— WHAT THE EXERCISE ASKS —
If pictures appear in the lines below, skip them and copy exactly the lines from the one containing "align-items: flex-start ->" through the one containing "gap: none ->", and nothing else.
START EXTRACTED MATERIAL
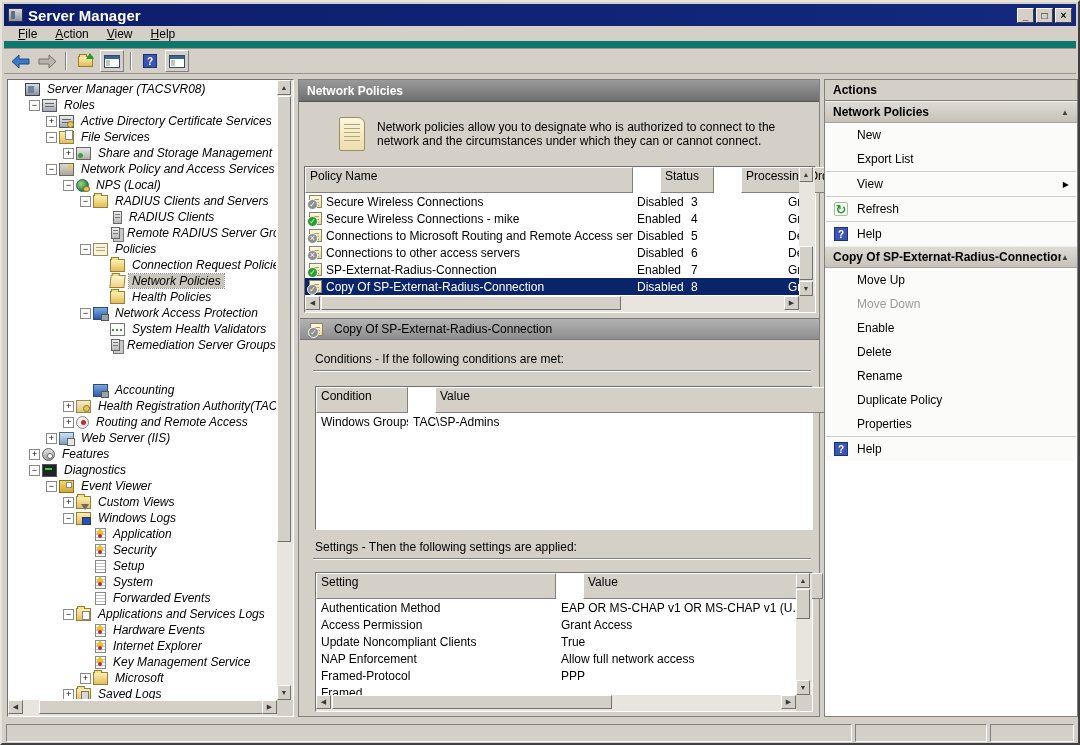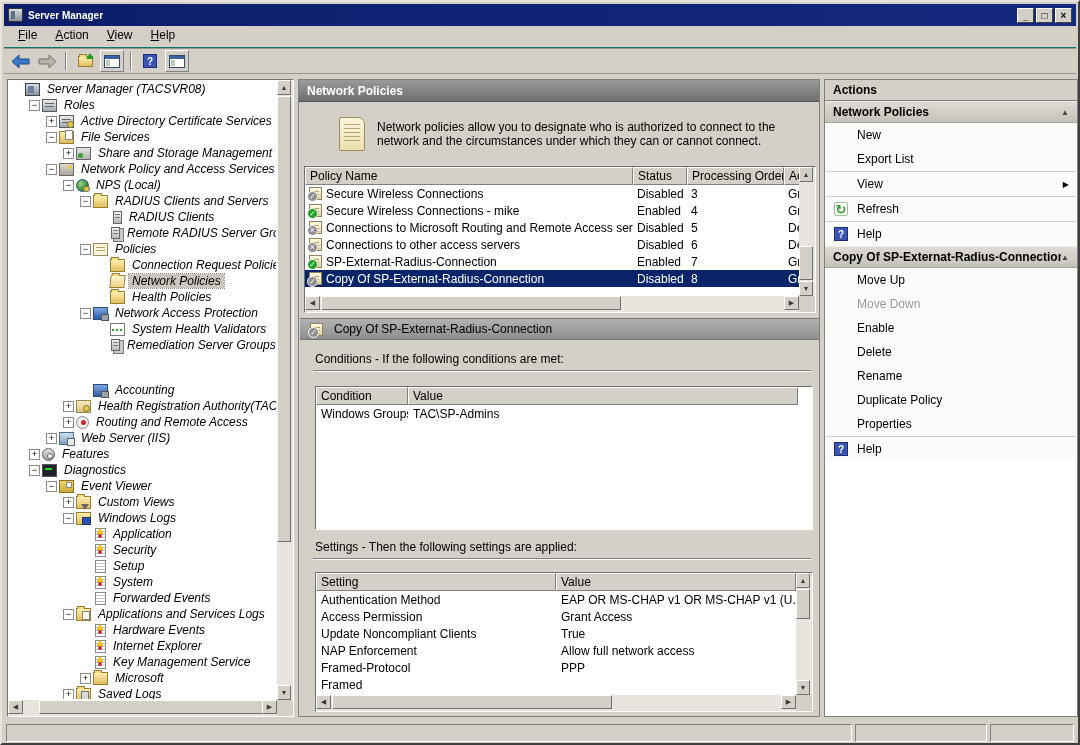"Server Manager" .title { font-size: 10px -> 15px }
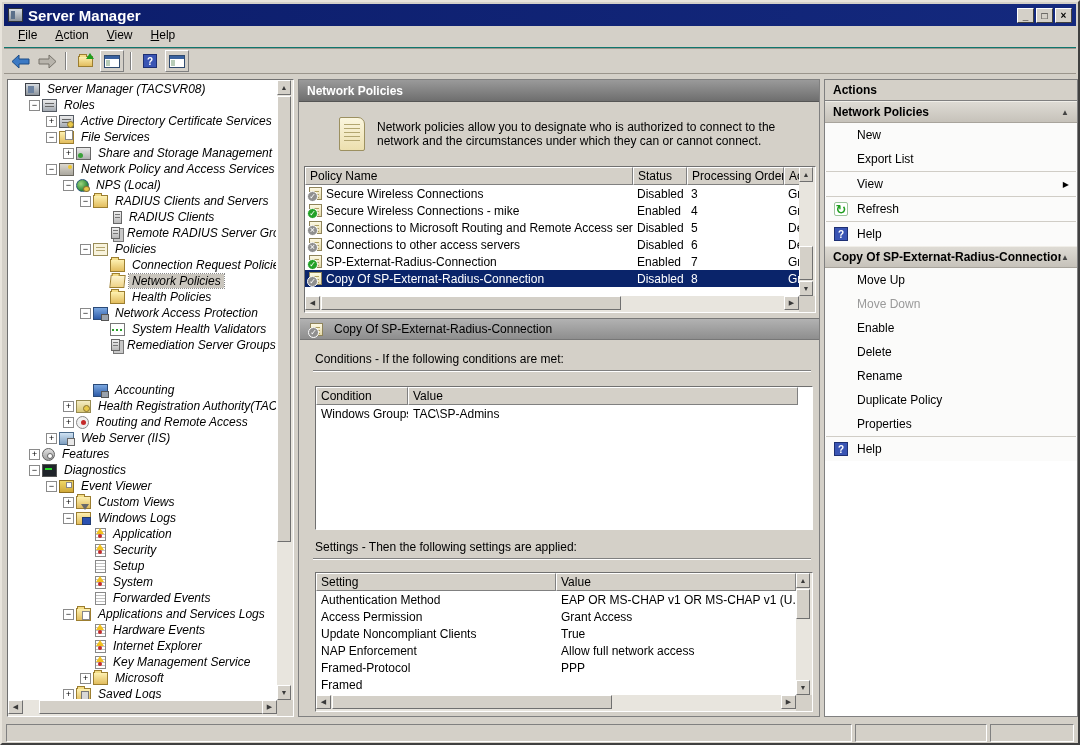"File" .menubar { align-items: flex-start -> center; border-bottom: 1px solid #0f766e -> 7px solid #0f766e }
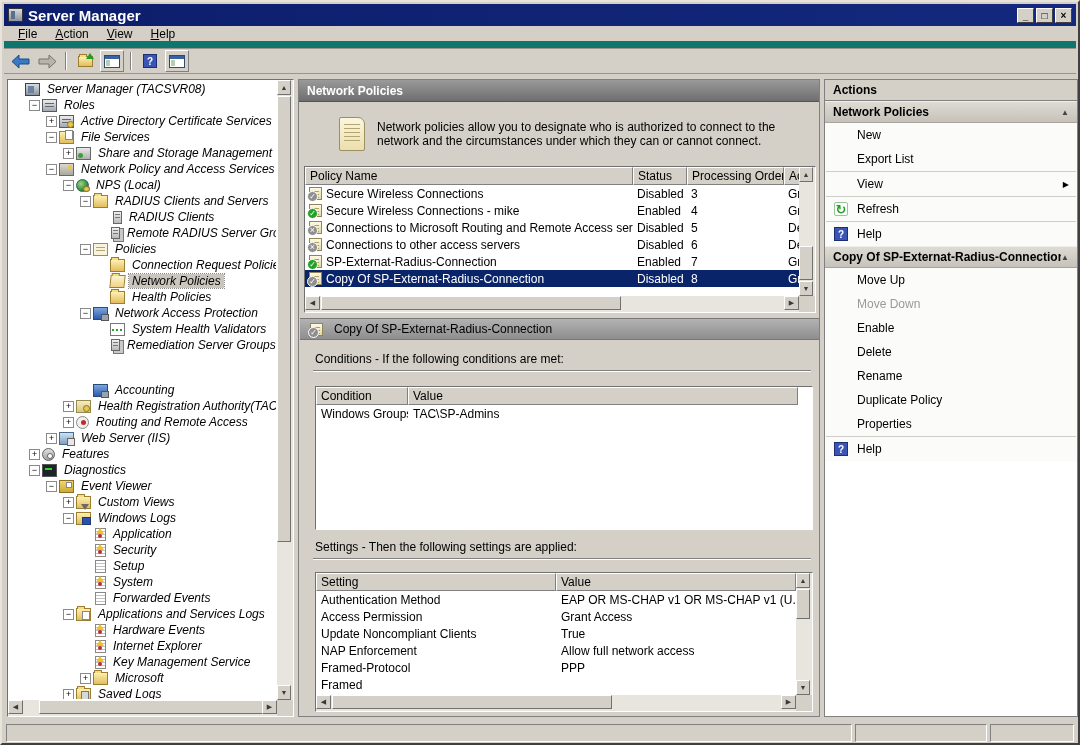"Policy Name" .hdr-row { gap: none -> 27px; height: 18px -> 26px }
END EXTRACTED MATERIAL
START EXTRACTED MATERIAL
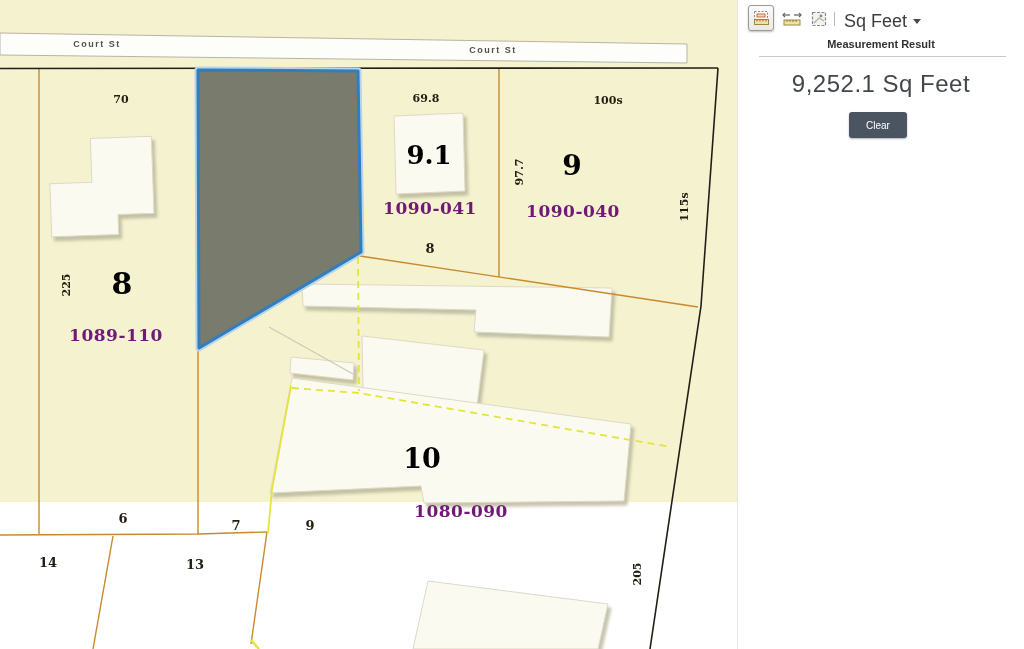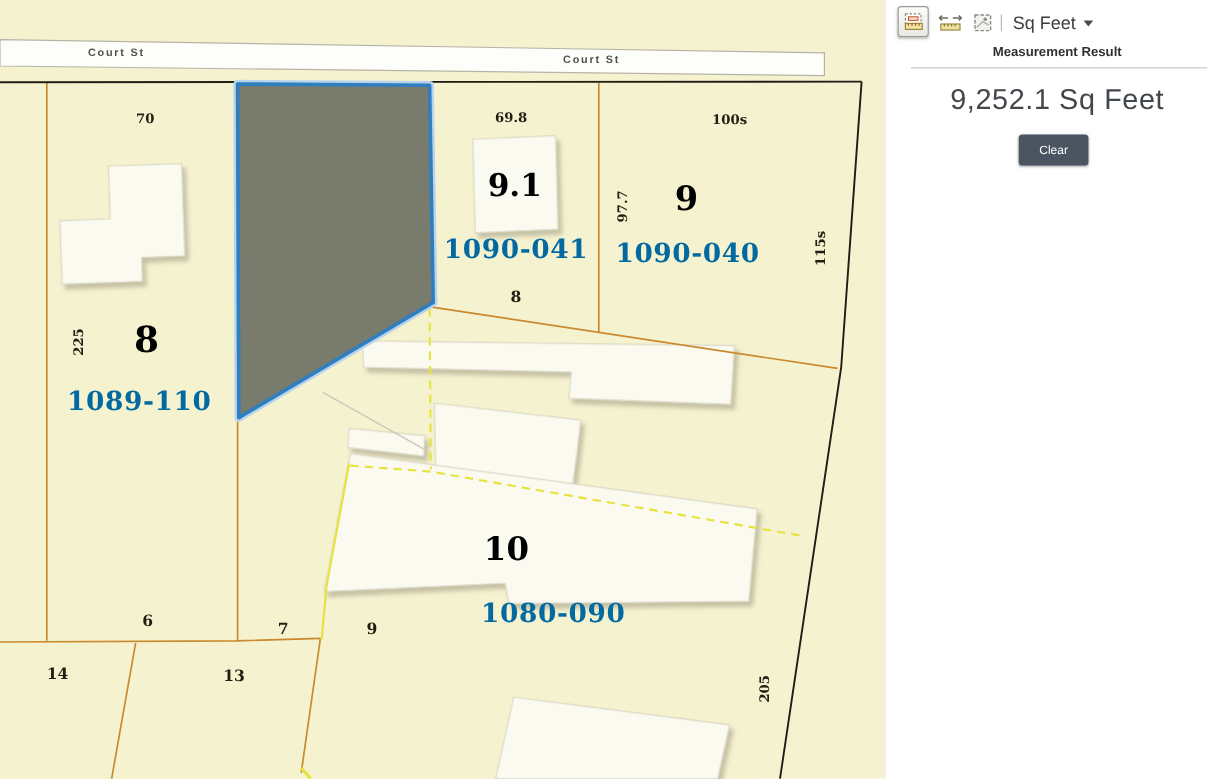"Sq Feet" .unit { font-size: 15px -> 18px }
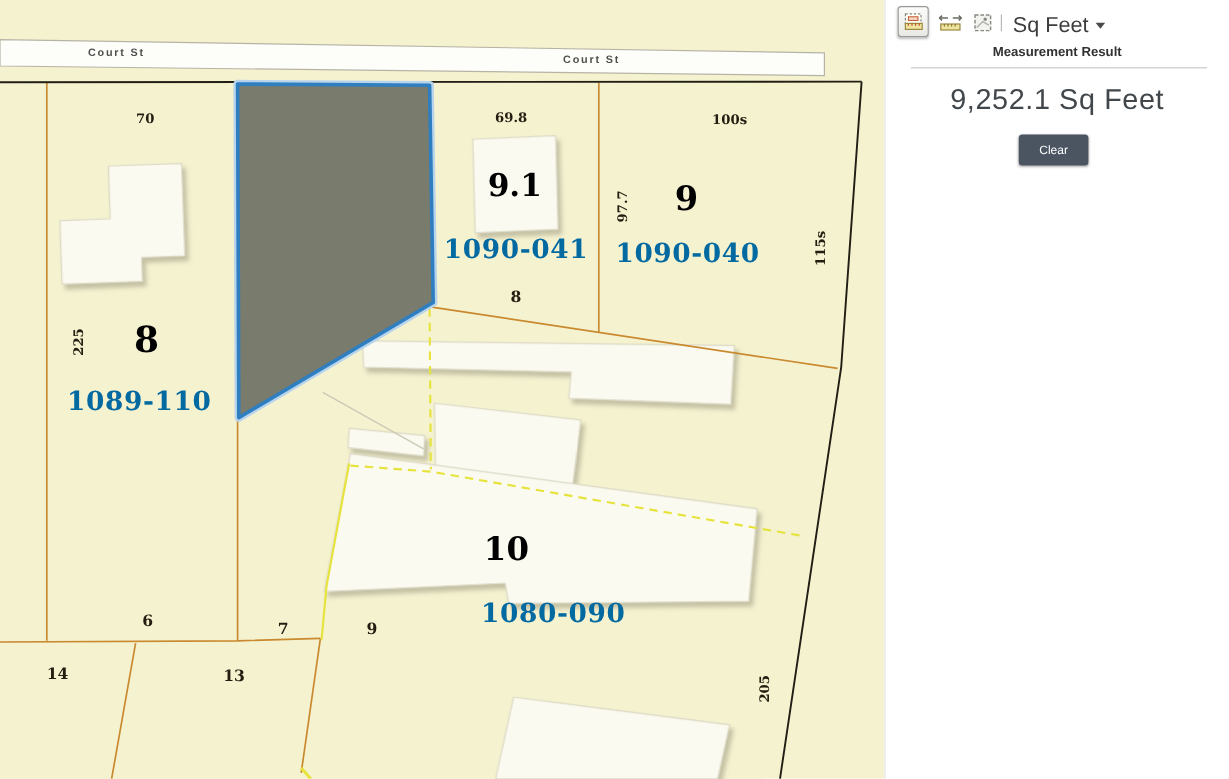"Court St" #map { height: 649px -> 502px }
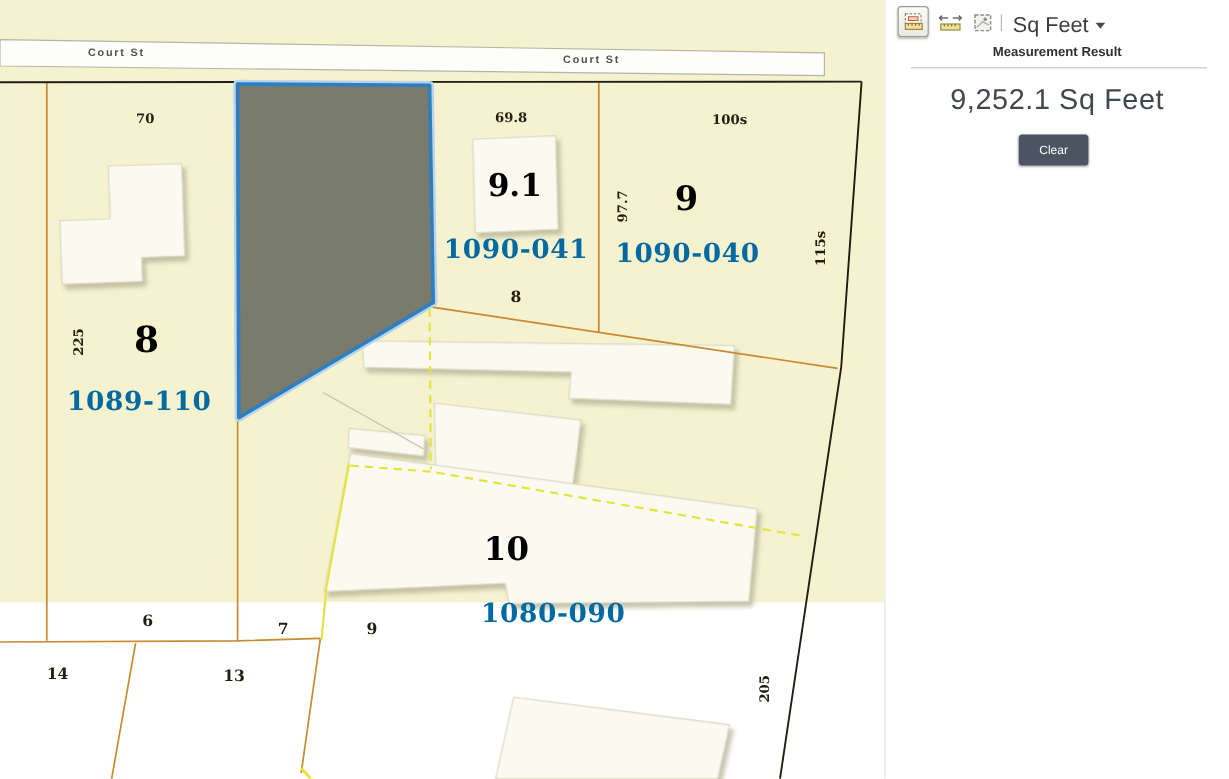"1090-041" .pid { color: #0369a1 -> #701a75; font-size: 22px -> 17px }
END EXTRACTED MATERIAL
— SOLUTION FOR THIS TASK —
"File" .menubar { align-items: flex-start -> center; border-bottom: 1px solid #0f766e -> 7px solid #0f766e }
"Policy Name" .hdr-row { gap: none -> 27px; height: 18px -> 26px }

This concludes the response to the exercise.